Это значит, что на лагерь накатила свистковая «волна».
Вообще волны бывают разные: вредные и полезные, опасные и безобидные.
В начале первой смены прокатилась «шляпная» волна: мальчишки и девчонки мастерили из лопухов широкополые мексиканские шляпы, украшали их подвесками из сосновых шишек и пышным оперением из листьев папоротника. Ходить без такой шляпы считалось просто неприличным. Однако лопухи увядали быстро, а росли медленно, и волна утихла, когда в окрестностях лагеря был найден и вырван с корнем последний лопух.
Через неделю прошумела другая волна — «разбойничья». Несмотря на грозное название, она была очень спокойная. Все мирно сидели под деревьями и мастерили маленьких разбойников. Туловища лепили из глины, головы делали из шишек и репейника, руки и ноги — из веток, а усы — из сухих сосновых иголок. Потом эти разбойники стояли всюду: на подоконниках, на перилах, на спинках кроватей и даже на умывальниках. Наконец их собрали в пионерскую комнату и устроили выставку.
После «разбойничьей» волны прокатилась волна «ужасов». Всем захотелось наряжаться привидениями и кого-нибудь пугать. Мальчишки после отбоя малевали на голых животах страшные рожи, приматывали к голове деревянные рога и бесшумными скачками подкрадывались к девчоночьим дачам.
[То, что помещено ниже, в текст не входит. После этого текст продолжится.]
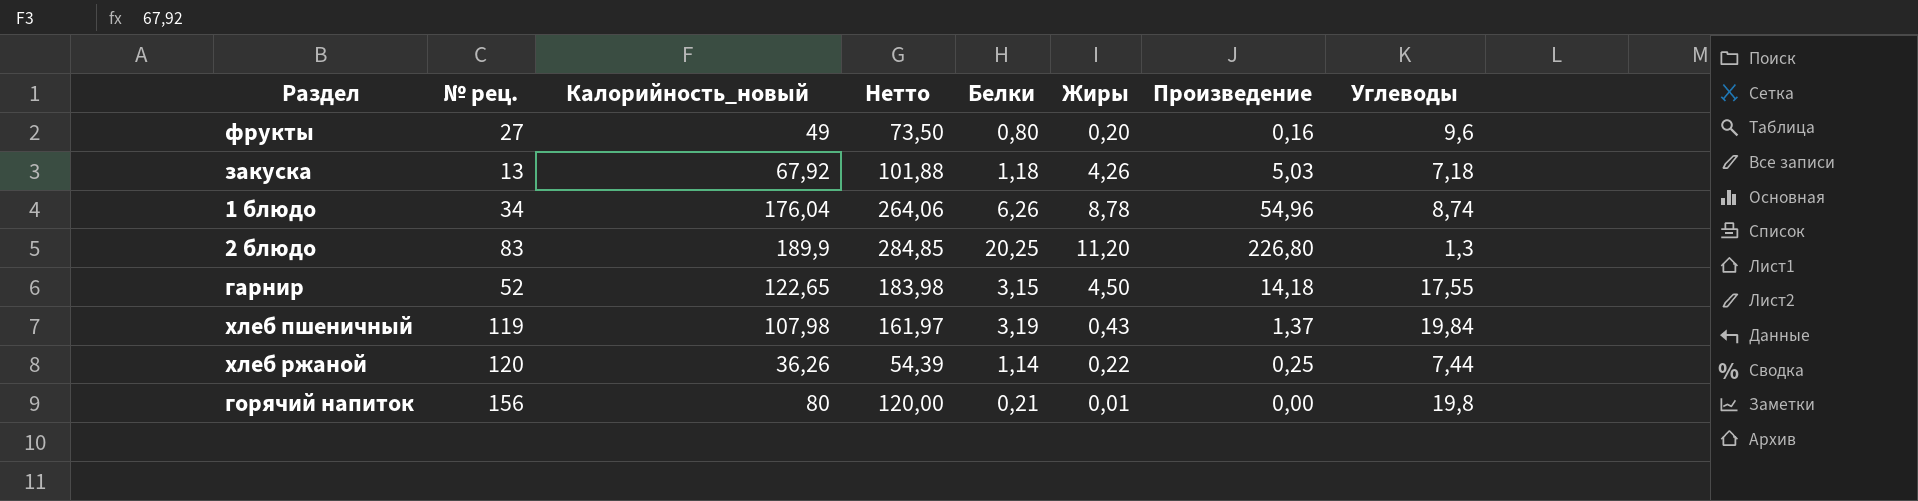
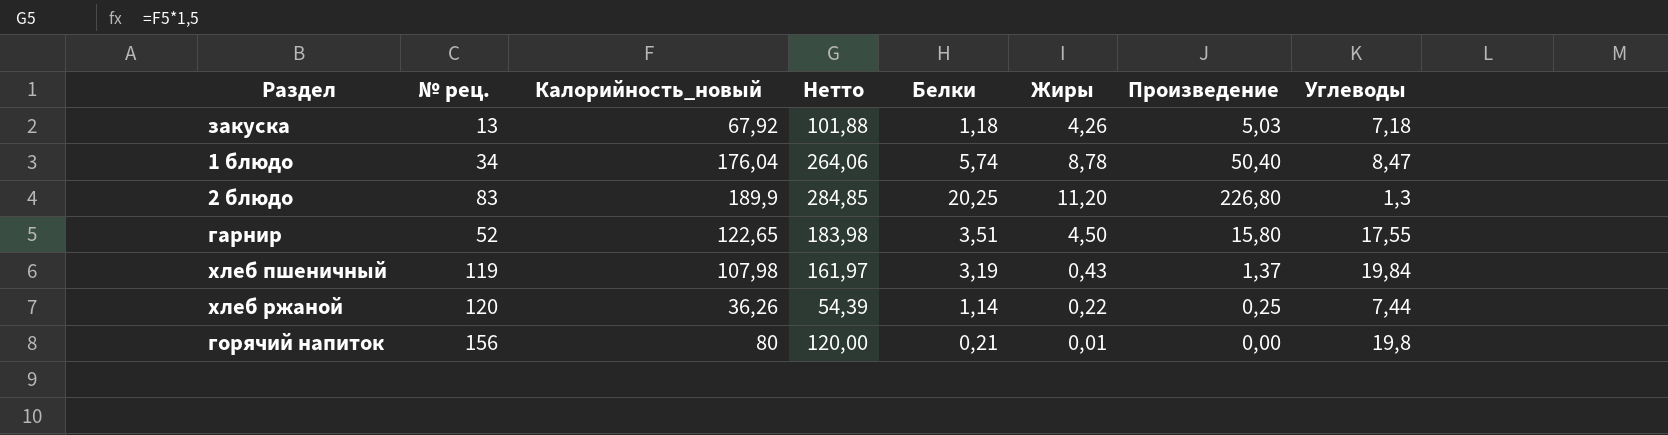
row фрукты: 27 | 49 | 73,50 | 0,80 | 0,20 | 0,16 | 9,6 -> none
1 блюдо | Белки: 6,26 -> 5,74
1 блюдо | Произведение: 54,96 -> 50,40
1 блюдо | Углеводы: 8,74 -> 8,47
гарнир | Белки: 3,15 -> 3,51
гарнир | Произведение: 14,18 -> 15,80

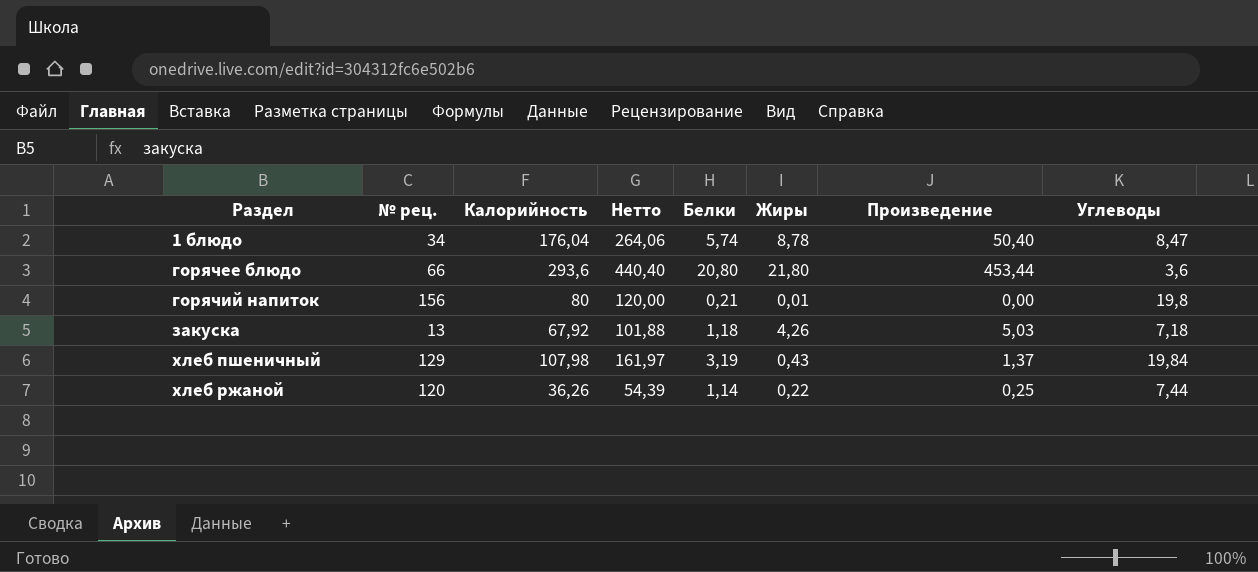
row order: none -> Раздел ascending
column name: Калорийность_новый -> Калорийность
row 2 блюдо: 83 | 189,9 | 284,85 | 20,25 | 11,20 | 226,80 | 1,3 -> none
row гарнир: 52 | 122,65 | 183,98 | 3,51 | 4,50 | 15,80 | 17,55 -> none
row горячее блюдо: none -> 66 | 293,6 | 440,40 | 20,80 | 21,80 | 453,44 | 3,6
хлеб пшеничный | № рец.: 119 -> 129

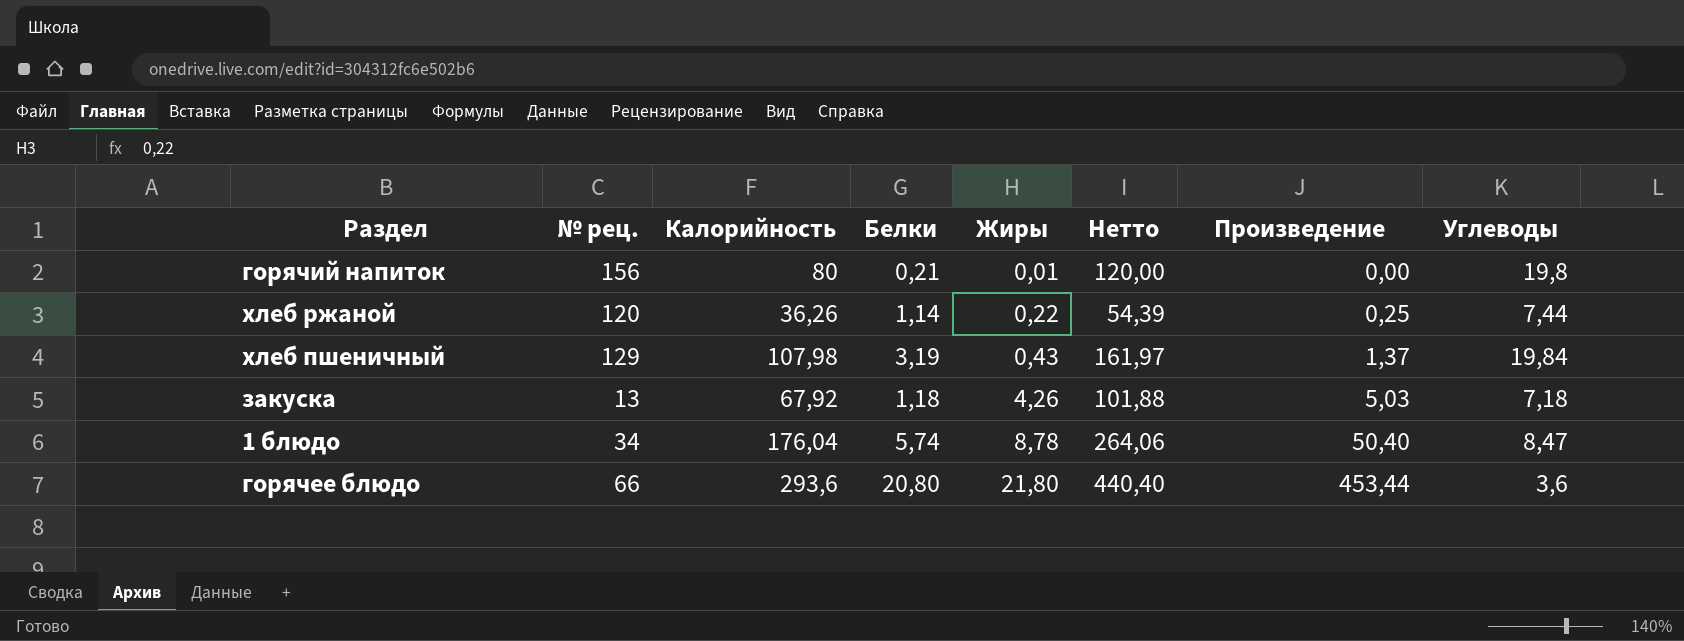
row order: Раздел ascending -> Жиры ascending
column Нетто | position: 4 -> 6

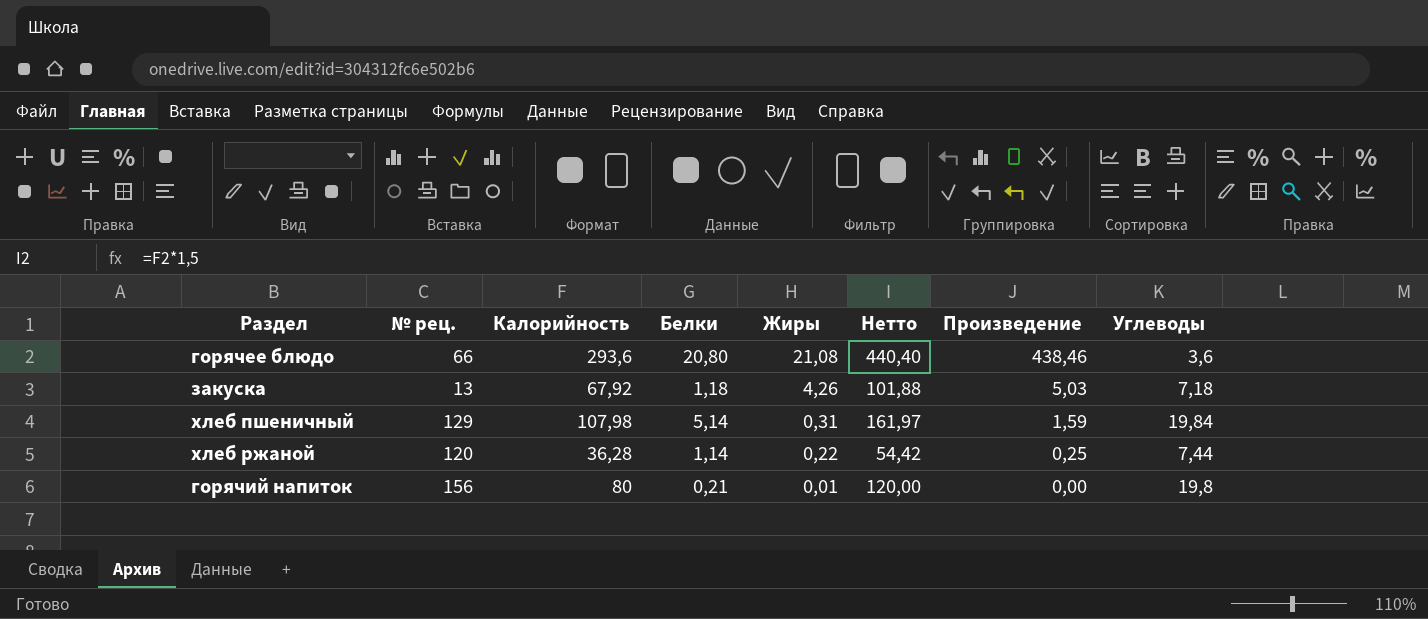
row order: Жиры ascending -> Жиры descending
row 1 блюдо: 34 | 176,04 | 5,74 | 8,78 | 264,06 | 50,40 | 8,47 -> none
горячее блюдо | Жиры: 21,80 -> 21,08
горячее блюдо | Произведение: 453,44 -> 438,46
хлеб пшеничный | Белки: 3,19 -> 5,14
хлеб пшеничный | Жиры: 0,43 -> 0,31
хлеб пшеничный | Произведение: 1,37 -> 1,59
хлеб ржаной | Калорийность: 36,26 -> 36,28
хлеб ржаной | Нетто: 54,39 -> 54,42

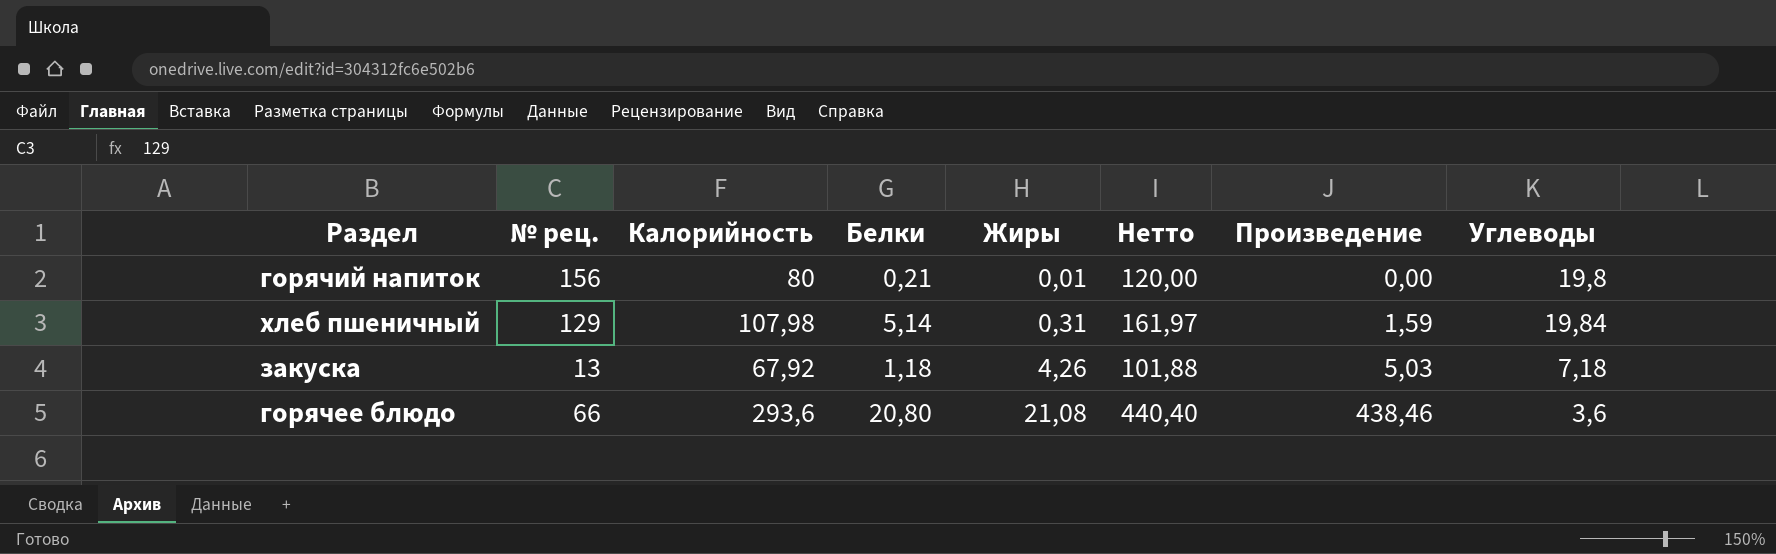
row order: Жиры descending -> Жиры ascending
row хлеб ржаной: 120 | 36,28 | 1,14 | 0,22 | 54,42 | 0,25 | 7,44 -> none

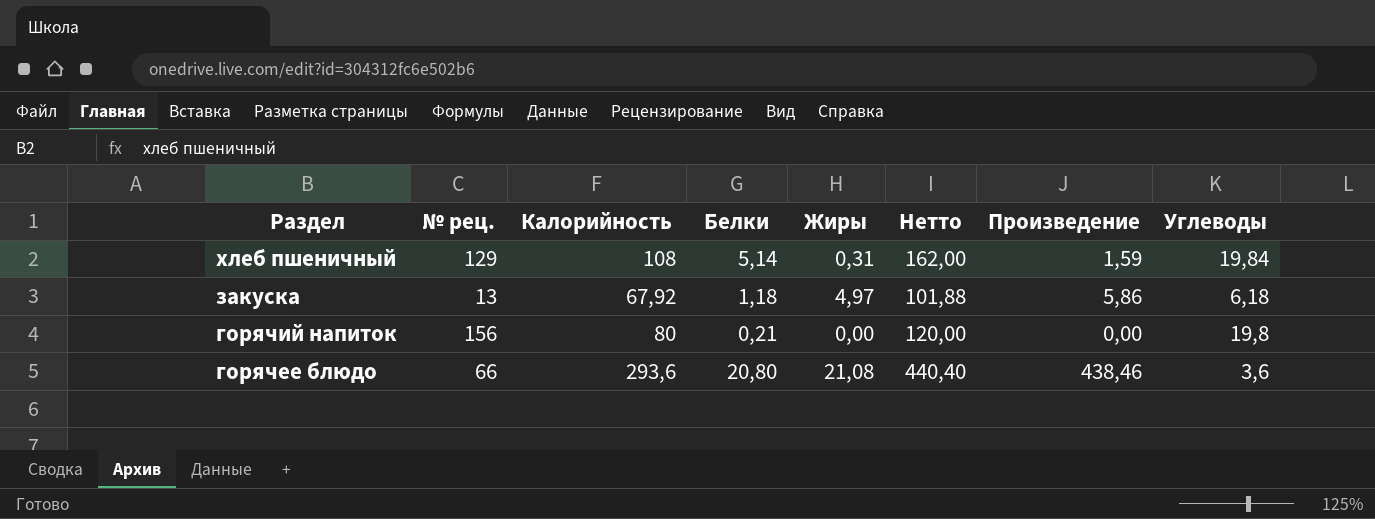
row order: Жиры ascending -> Раздел descending
хлеб пшеничный | Калорийность: 107,98 -> 108
хлеб пшеничный | Нетто: 161,97 -> 162,00
закуска | Жиры: 4,26 -> 4,97
закуска | Произведение: 5,03 -> 5,86
закуска | Углеводы: 7,18 -> 6,18
горячий напиток | Жиры: 0,01 -> 0,00

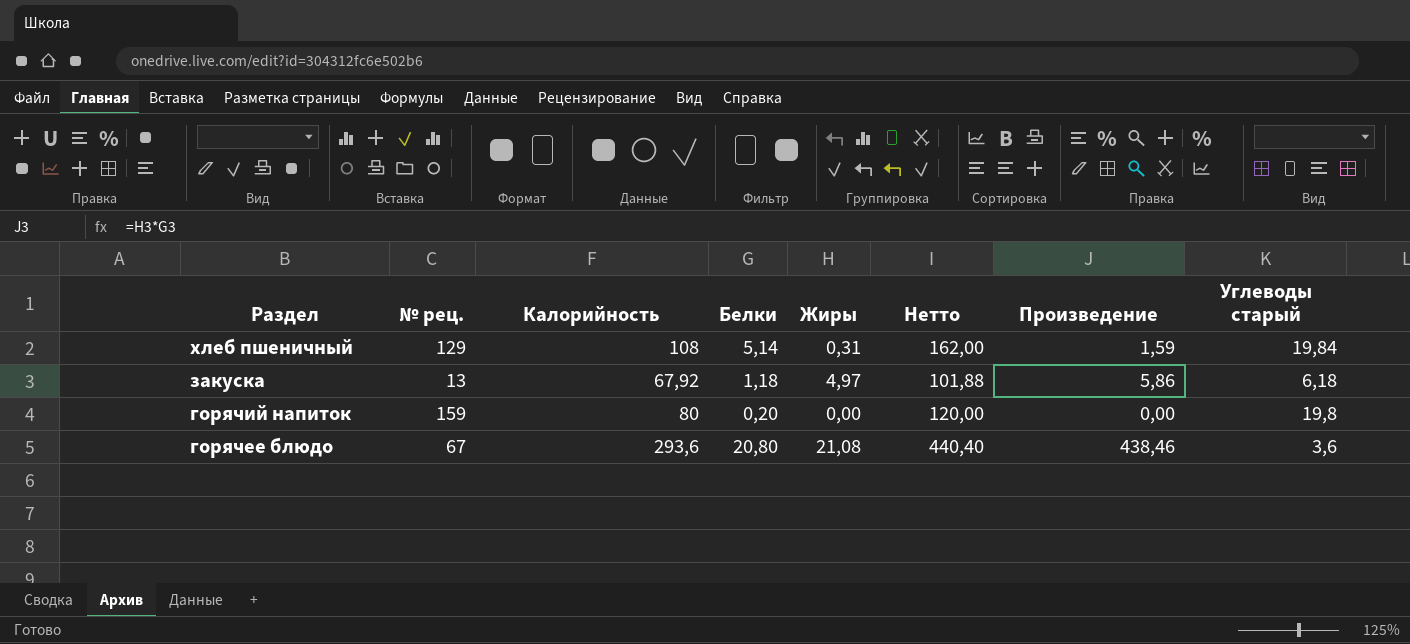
column name: Углеводы -> Углеводы старый
горячий напиток | № рец.: 156 -> 159
горячий напиток | Белки: 0,21 -> 0,20
горячее блюдо | № рец.: 66 -> 67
Но девчонки не спали. Вымазав мелом лица и завернувшись в простыни, они со зловещим подвыванием бродили вокруг дач. В общем, привидений развелось видимо-невидимо, а пугать было некого.
Потом прошумело еще несколько волн, и самая грозная из них называлась «ракетная».
Ракеты с ядовитым шипением взмывали над полянами и, кувыркаясь, падали в кусты. Иногда они сгорали прямо на стартовой площадке. А ракета с гордым именем «Сириус‑5» вышибла кухонное окно и утонула в котле с рассольником. Среди вожатых началась паника. Но эта волна угасла сама собой из-за недостатка реактивного горючего.
Все дружно вздохнули и повернулись к окну. За окном была усыпанная песком площадка, а на площадке — столб с репродуктором. В столбе, не очень высоко от земли, торчала стрела с огненным петушиным пером. Появился лохматый исцарапанный мальчишка в зеленых трусиках. Подошел к столбу. Поправил на плече маленький, сильно изогнутый лук. Поднял голову, подумал и лениво подпрыгнул, чтобы достать стрелу. Не достал. Почесал о плечо подбородок, снова поправил свой лук и неторопливо удалился.
— Вот-вот… — мрачно произнес Семен
Васильевич. — Про это я и говорю. Видали? Ему, тунеядцу несчастному, даже прыгнуть лень как следует. Потому что стрел у него и без этой хватает. Три сосновые чурки на стрелы пустили! Изверги…
— Три чурки, три чурки, три чурки… — басовито пропел вожатый первого отряда Сергей Привалов.
— Нет ничего смешного, Сергей Петрович, — строго и обиженно сказала старшая вожатая Светлана. — Здесь не опера, а педагогический совет лагеря. Дети могут получить увечья и травмы…
— Виноват, Светлана Николаевна, — откликнулся из угла Сергей. — Больше не буду. Хотя должен заметить, что увечья и травмы — это одно и то же.
— Товарищи, — укоризненно сказала директор лагеря Ольга Ивановна. — Света, Сережа, не надо. Вопрос-то серьезный. Продолжайте, Семен Васильевич.